EXERCISE =>
Quote word for word the lines below, beginning with the first and ending with the one that has "[140,507,176,516] popup ->". Drop the pictures.

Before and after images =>
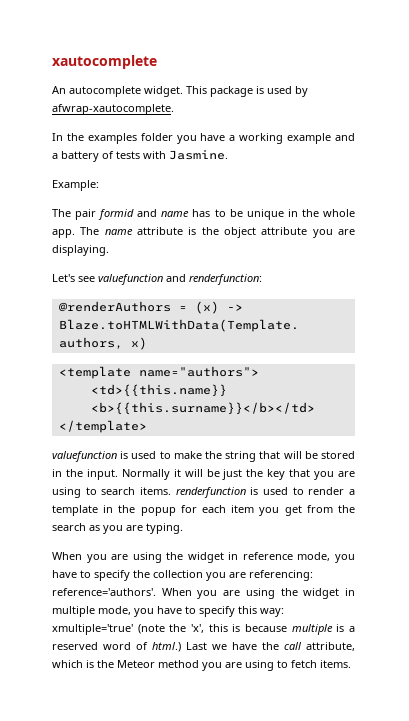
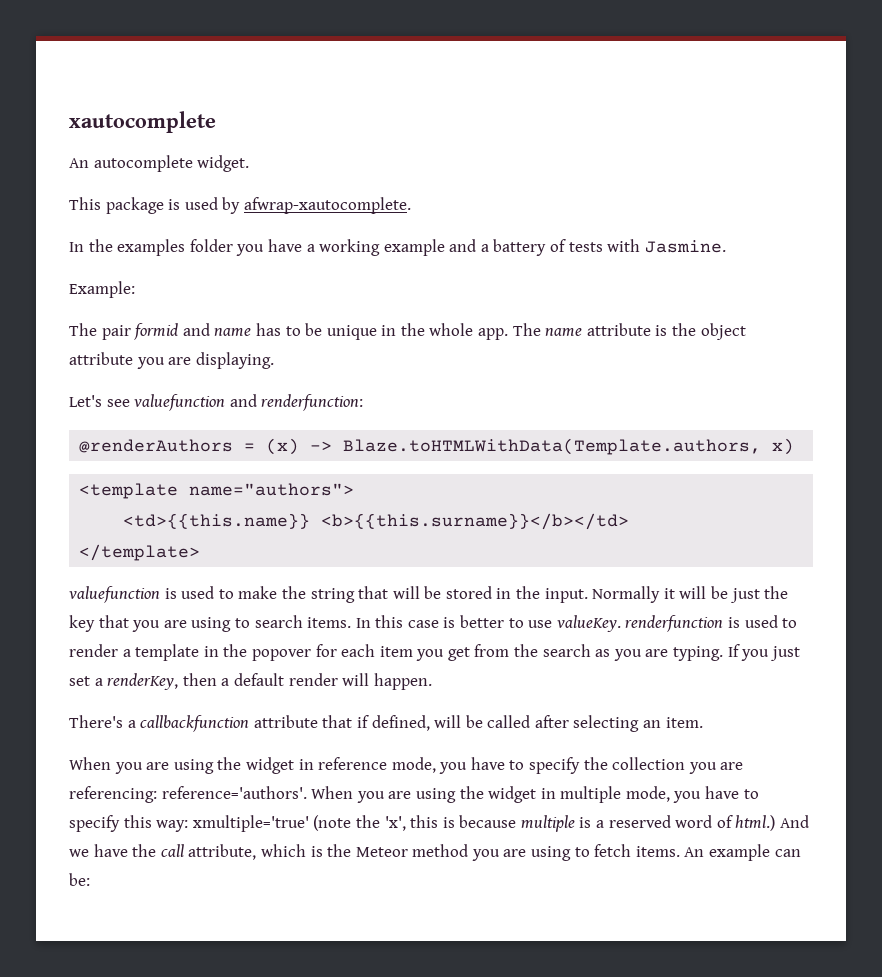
(183, 91) none -> (250, 163) //
(171, 491) none -> [355,615,621,632] In this case is better to use valueKey.
[140,507,176,516] popup -> [251,649,311,661] popover
(183, 528) none -> [727,644,800,661] [69,673,432,690] [69,715,703,732] If you just set a renderKey, then a default render will happen. // There's a callbackfunction attribute that if defined, will be called after selecting an item.
[186,642,207,650] Last -> [780,815,810,828] And
(351, 664) none -> [684,844,801,861] [69,873,90,886] An example can be:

FINAL ANSWER =>
(183, 91) none -> (250, 163) //
(171, 491) none -> [355,615,621,632] In this case is better to use valueKey.
[140,507,176,516] popup -> [251,649,311,661] popover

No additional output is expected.